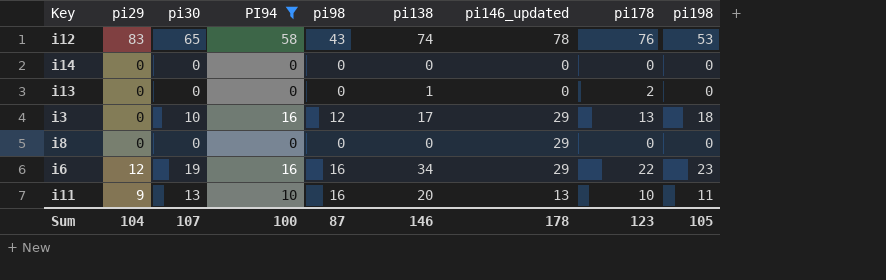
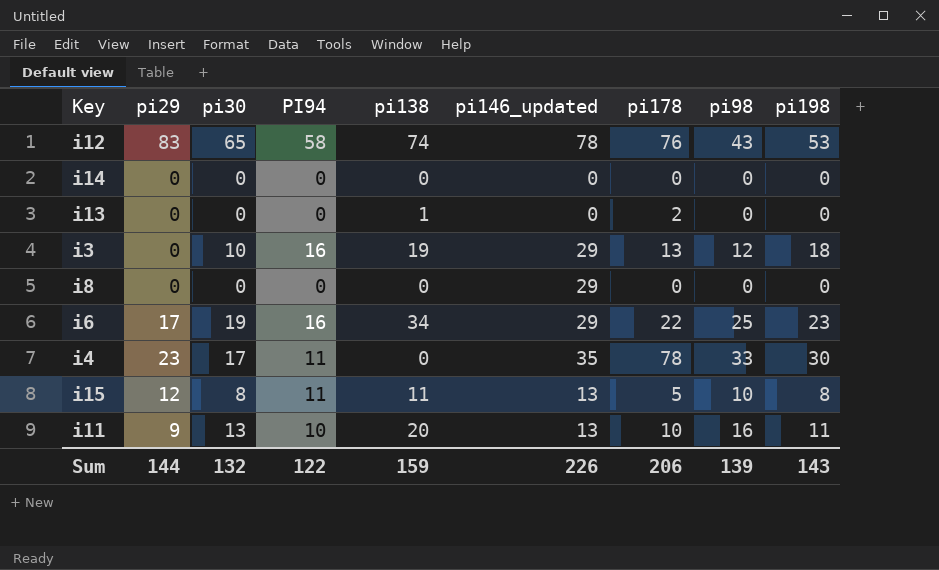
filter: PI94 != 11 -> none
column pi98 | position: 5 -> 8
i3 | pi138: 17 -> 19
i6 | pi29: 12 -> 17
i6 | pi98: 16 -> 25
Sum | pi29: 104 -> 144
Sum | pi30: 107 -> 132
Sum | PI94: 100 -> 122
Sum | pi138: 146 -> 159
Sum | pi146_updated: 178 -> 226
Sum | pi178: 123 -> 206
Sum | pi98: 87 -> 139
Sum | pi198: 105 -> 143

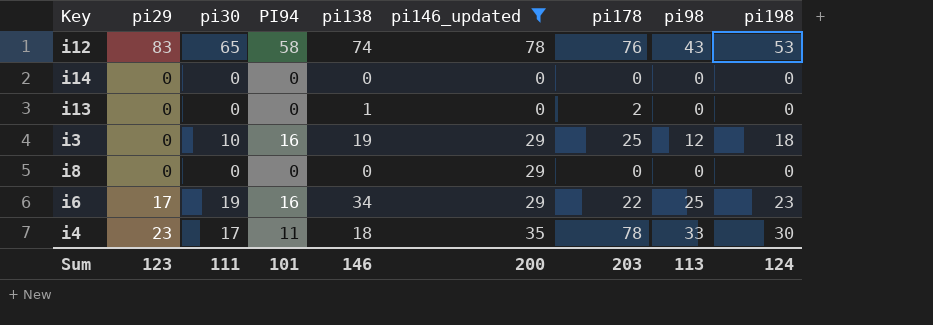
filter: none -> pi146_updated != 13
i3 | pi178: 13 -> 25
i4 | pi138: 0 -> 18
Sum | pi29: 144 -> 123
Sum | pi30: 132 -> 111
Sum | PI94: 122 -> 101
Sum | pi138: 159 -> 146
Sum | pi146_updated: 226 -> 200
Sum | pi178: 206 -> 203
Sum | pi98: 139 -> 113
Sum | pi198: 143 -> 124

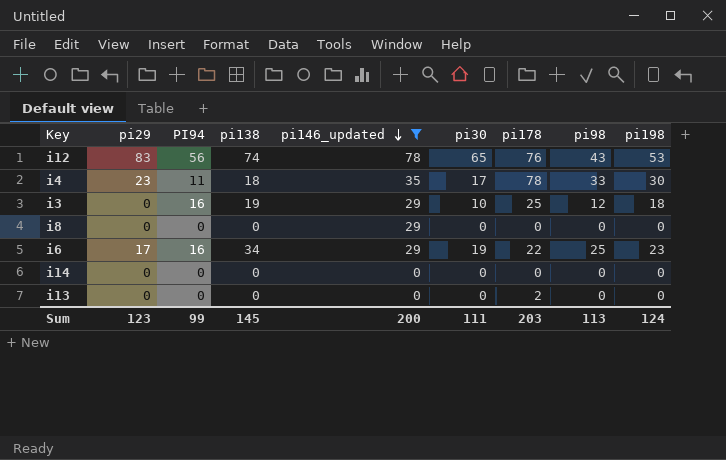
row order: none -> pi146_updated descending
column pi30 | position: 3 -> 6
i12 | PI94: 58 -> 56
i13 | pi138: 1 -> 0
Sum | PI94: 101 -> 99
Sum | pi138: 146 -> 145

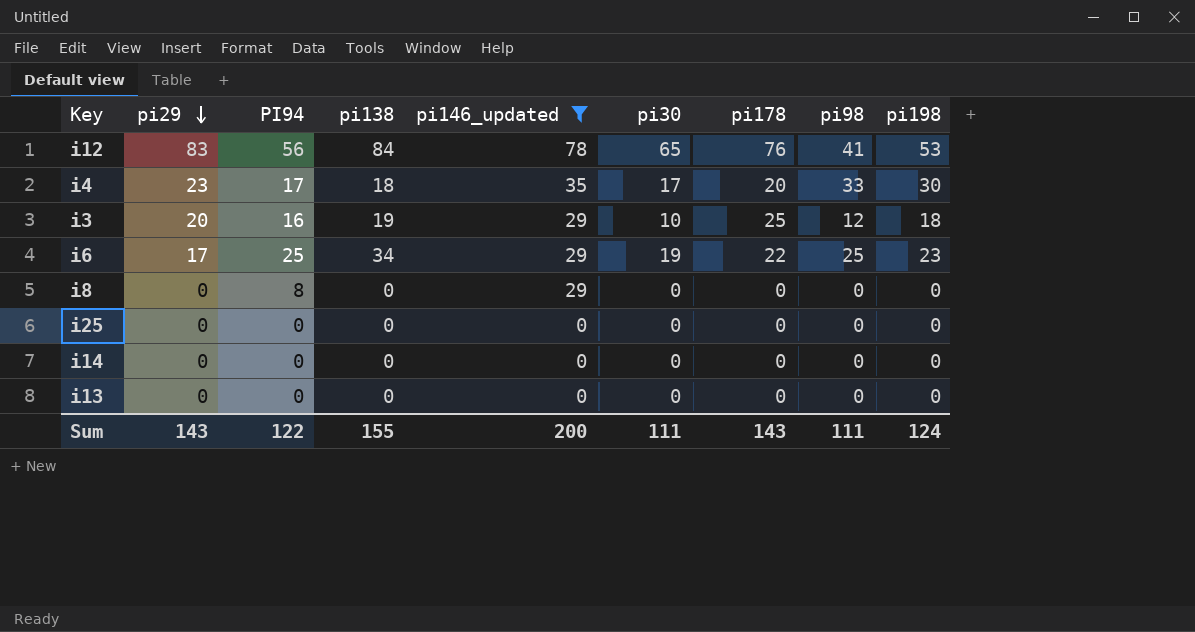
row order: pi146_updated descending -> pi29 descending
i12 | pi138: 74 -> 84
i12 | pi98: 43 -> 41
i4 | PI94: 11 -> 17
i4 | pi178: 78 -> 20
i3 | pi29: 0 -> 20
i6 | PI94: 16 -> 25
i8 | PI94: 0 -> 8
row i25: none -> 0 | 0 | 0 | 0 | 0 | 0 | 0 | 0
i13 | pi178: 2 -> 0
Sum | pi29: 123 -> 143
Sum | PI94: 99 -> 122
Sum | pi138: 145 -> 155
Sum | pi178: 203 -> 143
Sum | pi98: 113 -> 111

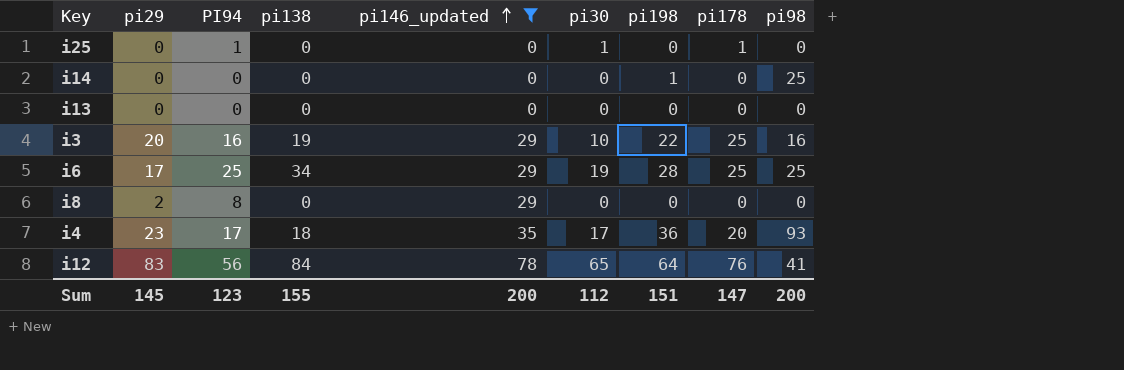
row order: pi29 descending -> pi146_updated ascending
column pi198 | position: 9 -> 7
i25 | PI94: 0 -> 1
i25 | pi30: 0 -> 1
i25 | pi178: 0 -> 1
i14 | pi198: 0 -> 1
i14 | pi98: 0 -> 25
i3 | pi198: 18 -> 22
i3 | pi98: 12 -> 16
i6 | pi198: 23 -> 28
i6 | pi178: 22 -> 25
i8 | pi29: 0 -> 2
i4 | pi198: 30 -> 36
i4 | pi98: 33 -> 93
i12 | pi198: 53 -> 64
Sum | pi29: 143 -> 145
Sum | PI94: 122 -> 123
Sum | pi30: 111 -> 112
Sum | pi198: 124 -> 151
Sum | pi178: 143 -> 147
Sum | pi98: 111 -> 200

_____

## What to work on
Although the entries contain pictures, reproduce only the rest, exactly as written.

## Result of this task
filter: PI94 != 11 -> none
column pi98 | position: 5 -> 8
i3 | pi138: 17 -> 19
i6 | pi29: 12 -> 17
i6 | pi98: 16 -> 25
Sum | pi29: 104 -> 144
Sum | pi30: 107 -> 132
Sum | PI94: 100 -> 122
Sum | pi138: 146 -> 159
Sum | pi146_updated: 178 -> 226
Sum | pi178: 123 -> 206
Sum | pi98: 87 -> 139
Sum | pi198: 105 -> 143

filter: none -> pi146_updated != 13
i3 | pi178: 13 -> 25
i4 | pi138: 0 -> 18
Sum | pi29: 144 -> 123
Sum | pi30: 132 -> 111
Sum | PI94: 122 -> 101
Sum | pi138: 159 -> 146
Sum | pi146_updated: 226 -> 200
Sum | pi178: 206 -> 203
Sum | pi98: 139 -> 113
Sum | pi198: 143 -> 124

row order: none -> pi146_updated descending
column pi30 | position: 3 -> 6
i12 | PI94: 58 -> 56
i13 | pi138: 1 -> 0
Sum | PI94: 101 -> 99
Sum | pi138: 146 -> 145

row order: pi146_updated descending -> pi29 descending
i12 | pi138: 74 -> 84
i12 | pi98: 43 -> 41
i4 | PI94: 11 -> 17
i4 | pi178: 78 -> 20
i3 | pi29: 0 -> 20
i6 | PI94: 16 -> 25
i8 | PI94: 0 -> 8
row i25: none -> 0 | 0 | 0 | 0 | 0 | 0 | 0 | 0
i13 | pi178: 2 -> 0
Sum | pi29: 123 -> 143
Sum | PI94: 99 -> 122
Sum | pi138: 145 -> 155
Sum | pi178: 203 -> 143
Sum | pi98: 113 -> 111

row order: pi29 descending -> pi146_updated ascending
column pi198 | position: 9 -> 7
i25 | PI94: 0 -> 1
i25 | pi30: 0 -> 1
i25 | pi178: 0 -> 1
i14 | pi198: 0 -> 1
i14 | pi98: 0 -> 25
i3 | pi198: 18 -> 22
i3 | pi98: 12 -> 16
i6 | pi198: 23 -> 28
i6 | pi178: 22 -> 25
i8 | pi29: 0 -> 2
i4 | pi198: 30 -> 36
i4 | pi98: 33 -> 93
i12 | pi198: 53 -> 64
Sum | pi29: 143 -> 145
Sum | PI94: 122 -> 123
Sum | pi30: 111 -> 112
Sum | pi198: 124 -> 151
Sum | pi178: 143 -> 147
Sum | pi98: 111 -> 200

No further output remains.